At the line containing "Macramee Planthanger - Colourbomb", begin an exact copy, and continue through the last line of the entries below. Leave out any pictures.

**The data**
+--

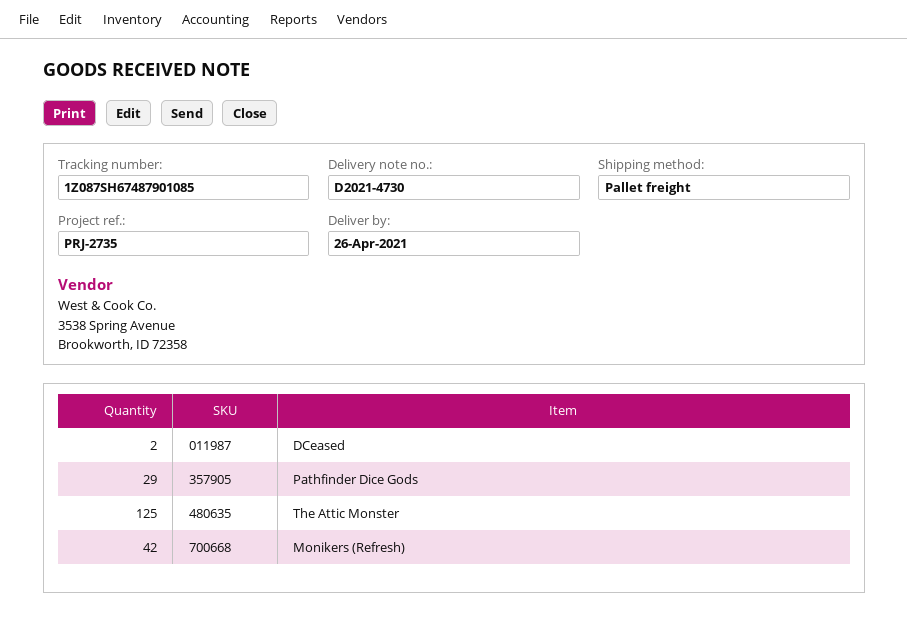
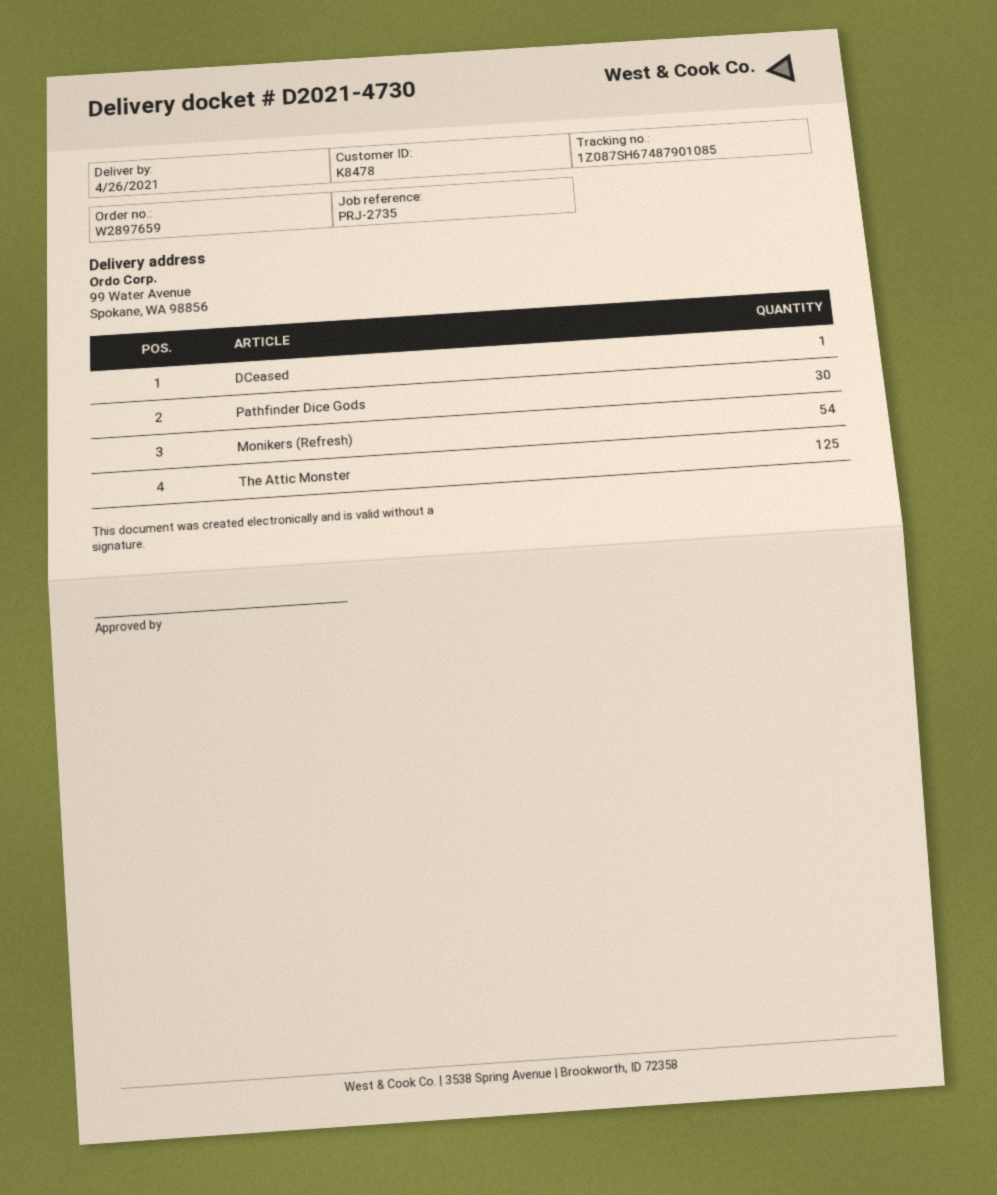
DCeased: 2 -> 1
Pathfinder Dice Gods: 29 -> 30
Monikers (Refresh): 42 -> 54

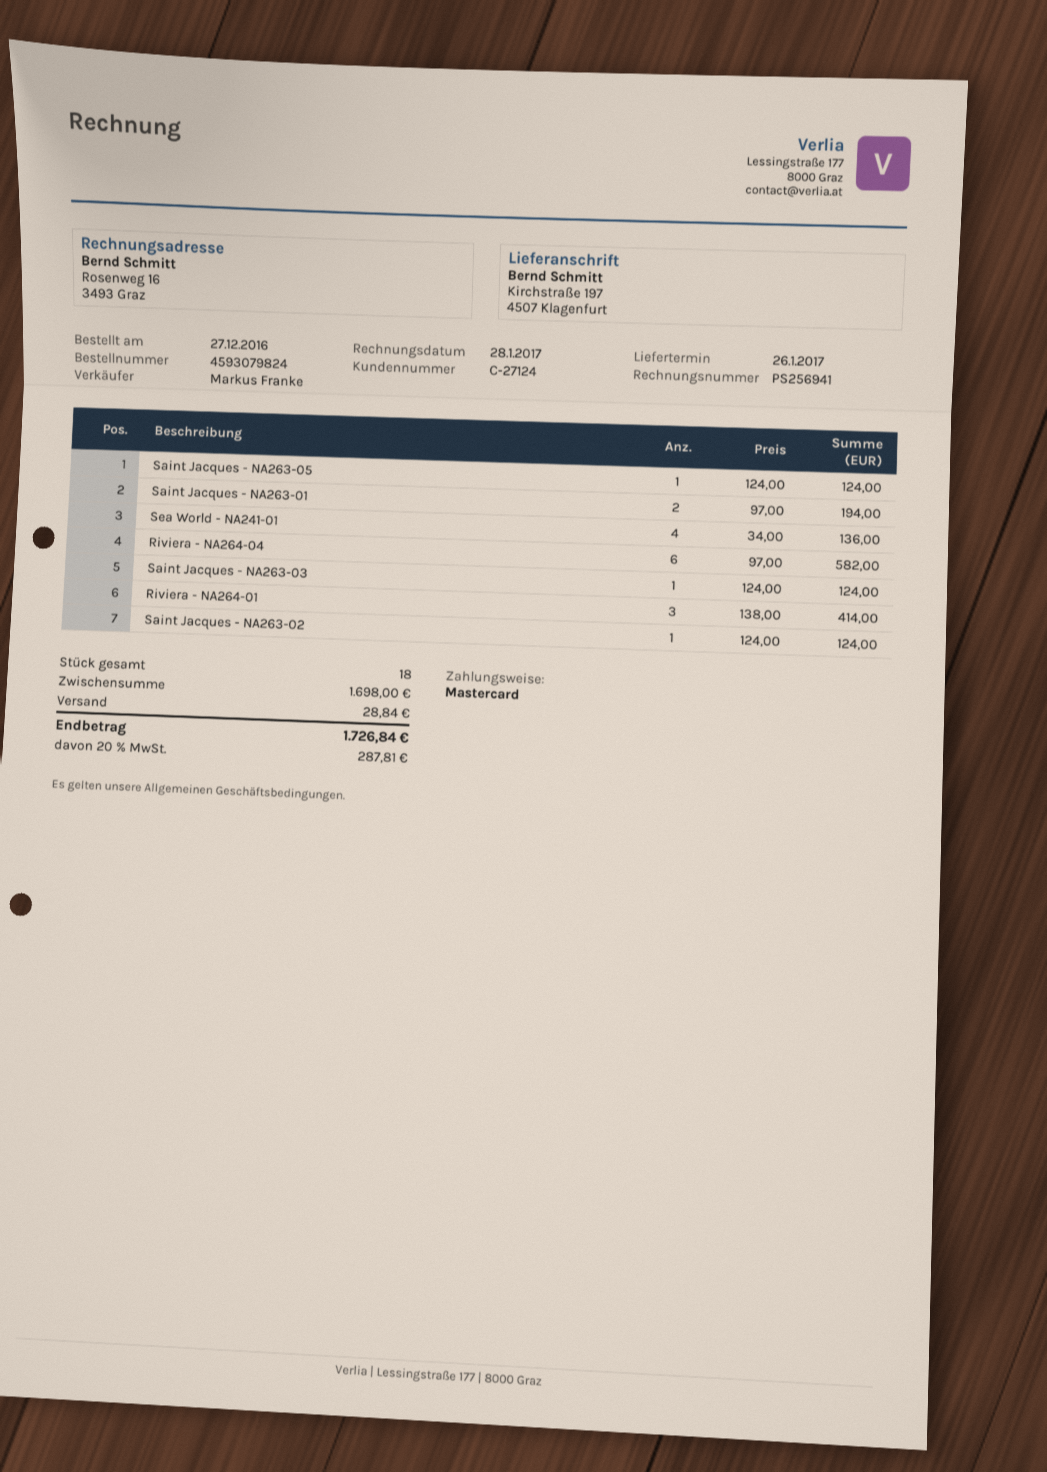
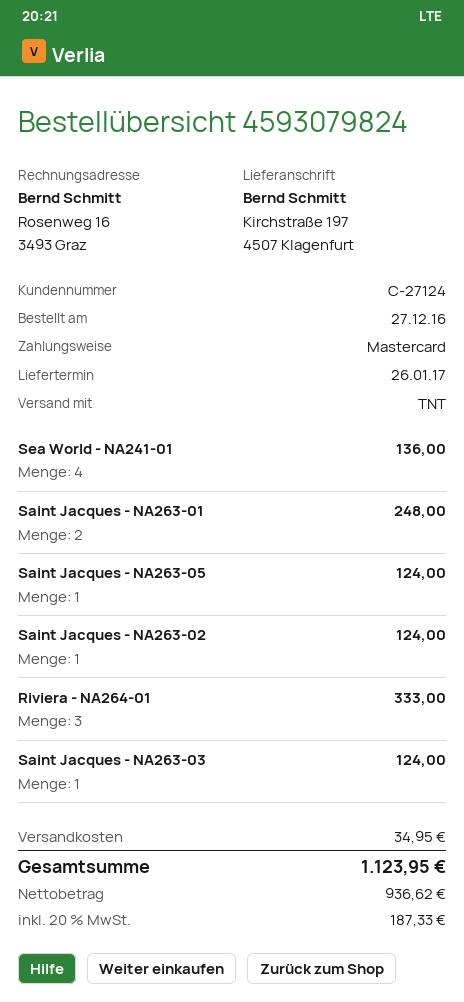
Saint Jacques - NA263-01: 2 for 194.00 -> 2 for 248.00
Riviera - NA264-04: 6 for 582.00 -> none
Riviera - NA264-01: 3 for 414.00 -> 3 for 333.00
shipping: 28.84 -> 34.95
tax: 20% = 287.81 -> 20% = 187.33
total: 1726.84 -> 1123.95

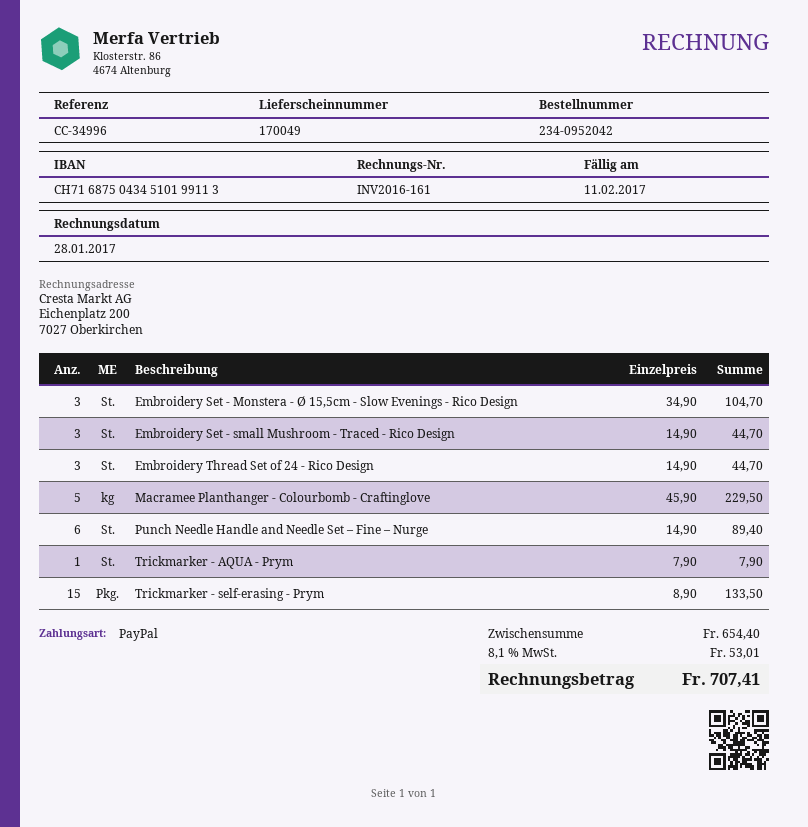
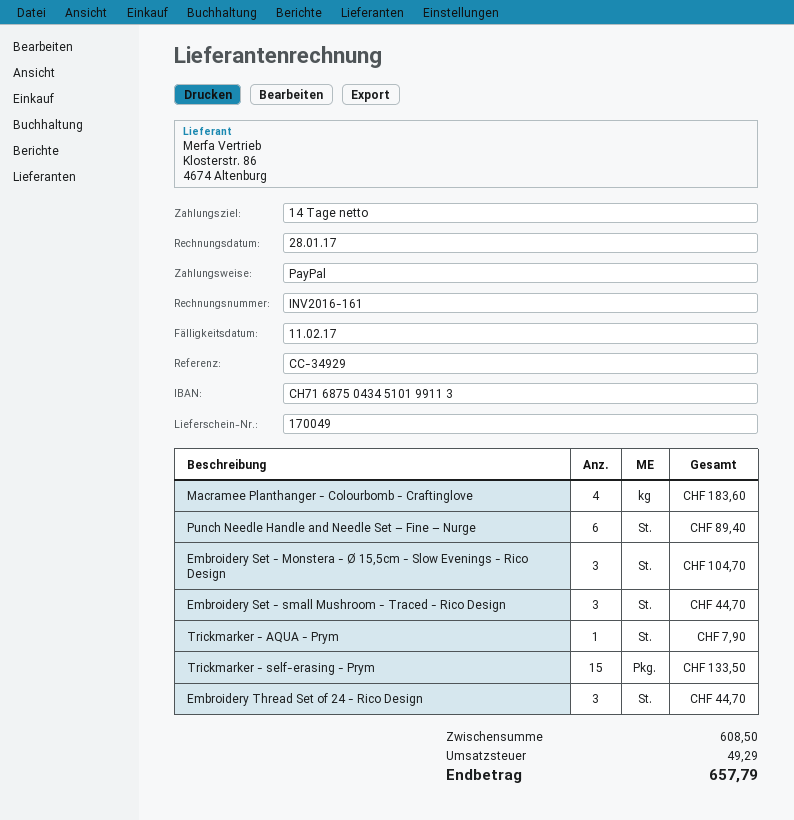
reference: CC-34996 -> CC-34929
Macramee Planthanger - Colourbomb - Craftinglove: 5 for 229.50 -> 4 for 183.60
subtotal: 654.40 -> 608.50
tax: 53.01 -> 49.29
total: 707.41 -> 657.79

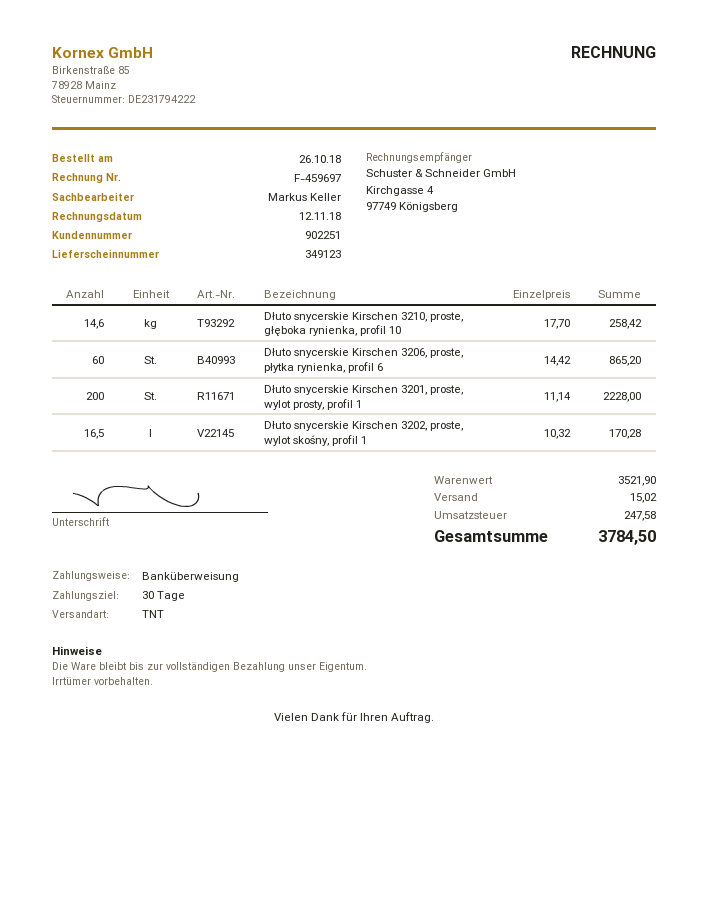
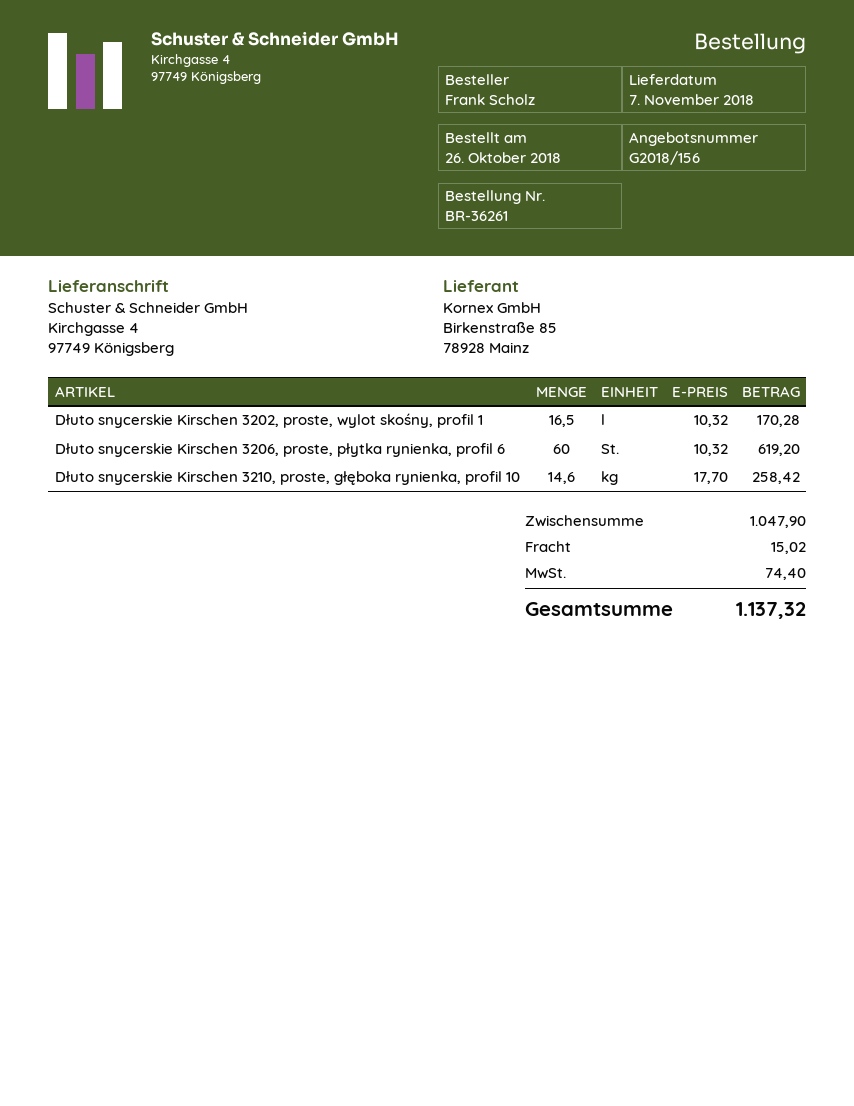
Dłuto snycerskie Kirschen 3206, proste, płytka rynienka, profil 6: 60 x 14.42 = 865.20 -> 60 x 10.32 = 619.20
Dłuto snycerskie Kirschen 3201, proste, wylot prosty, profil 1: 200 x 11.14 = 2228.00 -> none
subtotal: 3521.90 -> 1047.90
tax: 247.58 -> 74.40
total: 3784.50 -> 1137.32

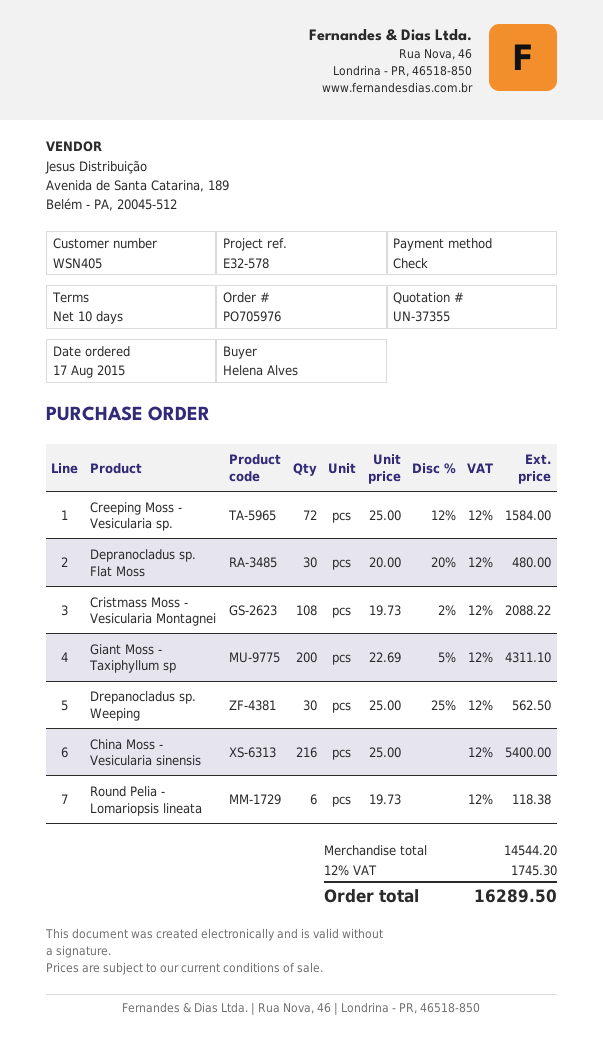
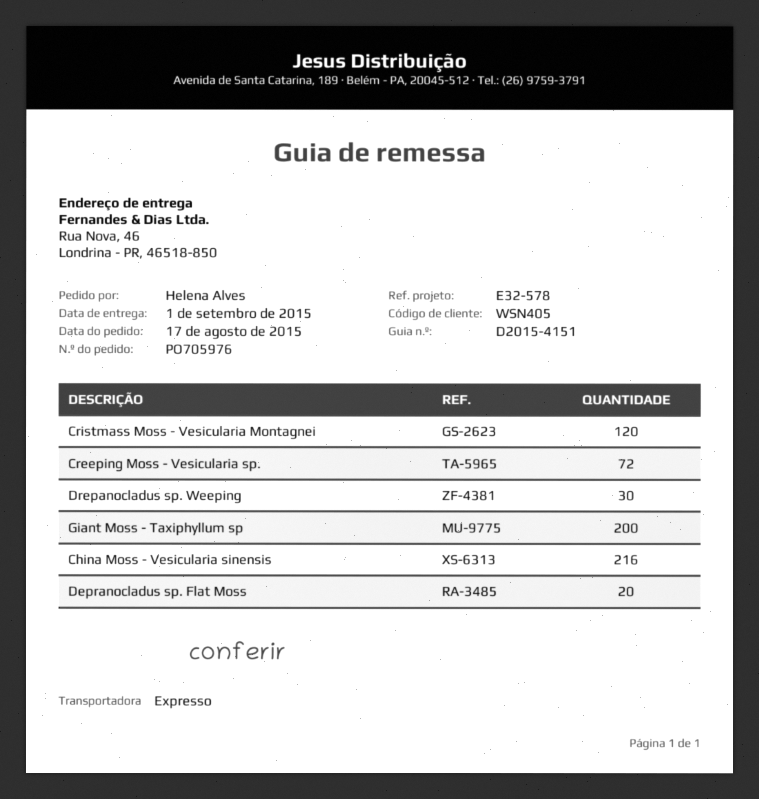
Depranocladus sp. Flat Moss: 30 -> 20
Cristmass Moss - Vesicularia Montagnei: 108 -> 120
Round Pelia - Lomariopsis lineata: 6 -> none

+--

**Answer to this exercise**
Macramee Planthanger - Colourbomb - Craftinglove: 5 for 229.50 -> 4 for 183.60
subtotal: 654.40 -> 608.50
tax: 53.01 -> 49.29
total: 707.41 -> 657.79

Dłuto snycerskie Kirschen 3206, proste, płytka rynienka, profil 6: 60 x 14.42 = 865.20 -> 60 x 10.32 = 619.20
Dłuto snycerskie Kirschen 3201, proste, wylot prosty, profil 1: 200 x 11.14 = 2228.00 -> none
subtotal: 3521.90 -> 1047.90
tax: 247.58 -> 74.40
total: 3784.50 -> 1137.32

Depranocladus sp. Flat Moss: 30 -> 20
Cristmass Moss - Vesicularia Montagnei: 108 -> 120
Round Pelia - Lomariopsis lineata: 6 -> none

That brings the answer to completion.